Traces in Dublin The premiere of Handel’s „Messiah“
One of the glories of German music, Handel’s oratorio “Messiah” was first performed in Dublin at the New Music Hall in Fishamble Street at noon on April 13th 1742.
George Frideric Handel (Georg Friedrich Händel), born in Halle in Upper Saxony, emigrated to London when he was 27 and had great success with his Italian operas. By 1741, when he composed “Messiah”, Italian opera was out of favour and his fortunes were on the wane. An old friend, the musician Matthew Dubourg, arranged for him to be invited to Dublin by three charitable societies, for a series of six concerts.

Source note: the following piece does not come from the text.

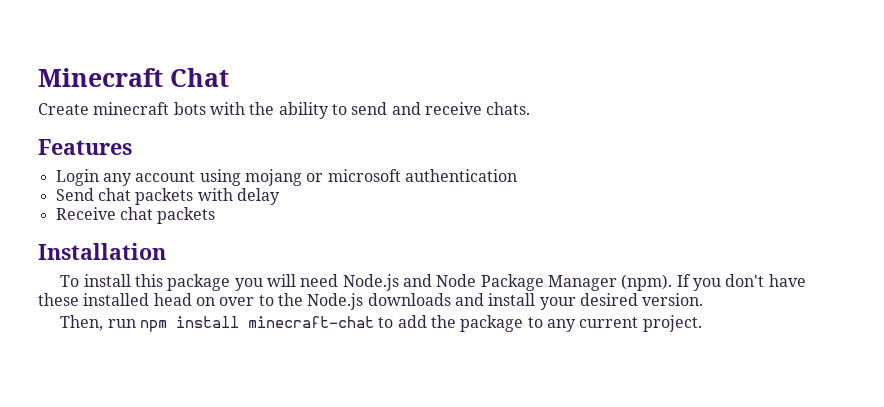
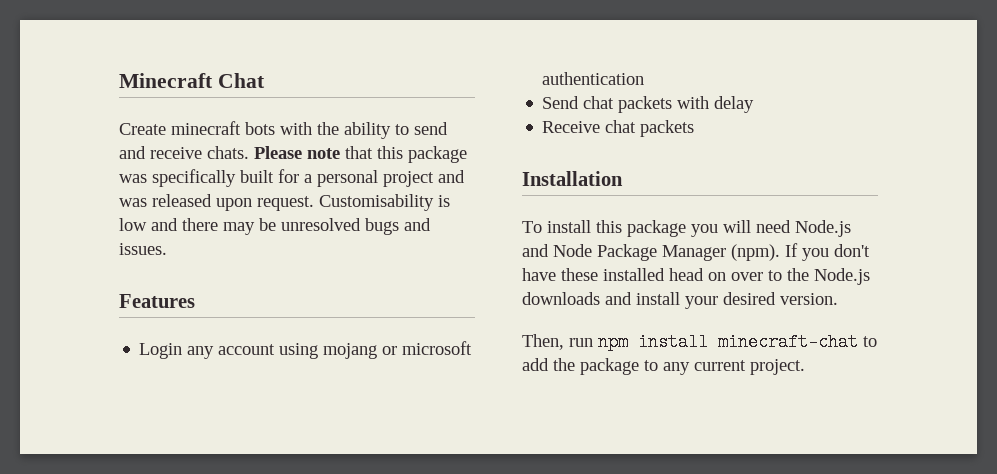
+ Please note that this package was specifically built for a personal project and was released upon request. Customisability is low and there may be unresolved bugs and issues.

Handel arrived in November 1741 and took rooms at 26 Lower Abbey Street. He gathered an orchestra and chorus, mainly from the city’s two cathedrals and worked with them on “Messiah”. Public rehearsals generated great interest: the notice for the first performance urged ladies not to wear hoops and gentlemen to “come without their swords” to save space. With Handel both conducting and playing an organ, the Dublin audience expressed its “exquisite delight”.
The world has largely endorsed its taste ever since and the performance is still regarded by Dubliners as one of the greatest moments in their city’s cultural history. It is remembered by an open air concert on Fishamble Street every April 13th.
The New Music Hall on Fishamble Street does not longer exist. Today, you can only see a stone arch which marks the location of the entrance to the former venue.
The premiere of the “Messiah” is remembered by Our Lady’s Choral Society with an open air concert on Fishamble Street every April 13th.